What to do ▸ Where an entry below contains an image, skip the image and reproduce the rest exactly.

:: Source material ::

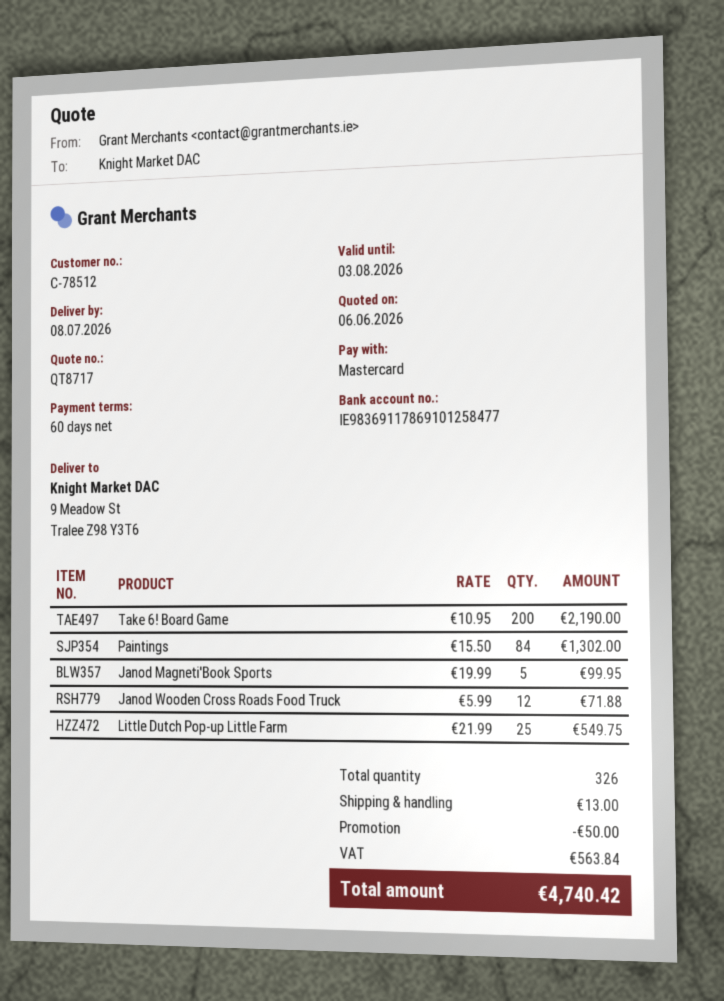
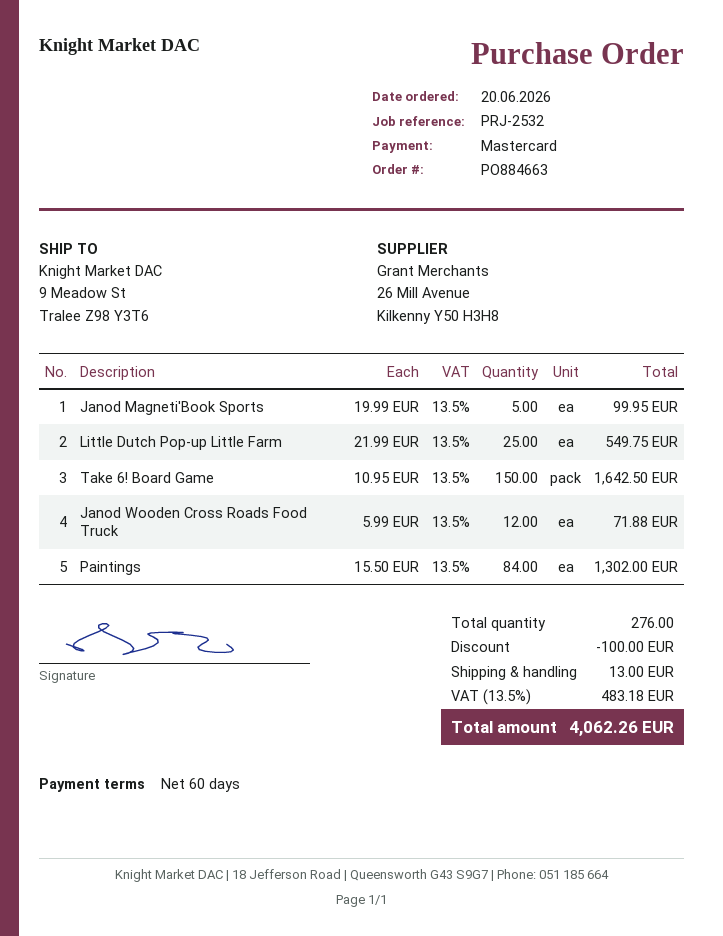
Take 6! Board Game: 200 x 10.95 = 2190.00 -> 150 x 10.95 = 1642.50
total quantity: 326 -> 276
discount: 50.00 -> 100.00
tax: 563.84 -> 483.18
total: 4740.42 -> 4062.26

:::

Exercise output ▸
Take 6! Board Game: 200 x 10.95 = 2190.00 -> 150 x 10.95 = 1642.50
total quantity: 326 -> 276
discount: 50.00 -> 100.00
tax: 563.84 -> 483.18
total: 4740.42 -> 4062.26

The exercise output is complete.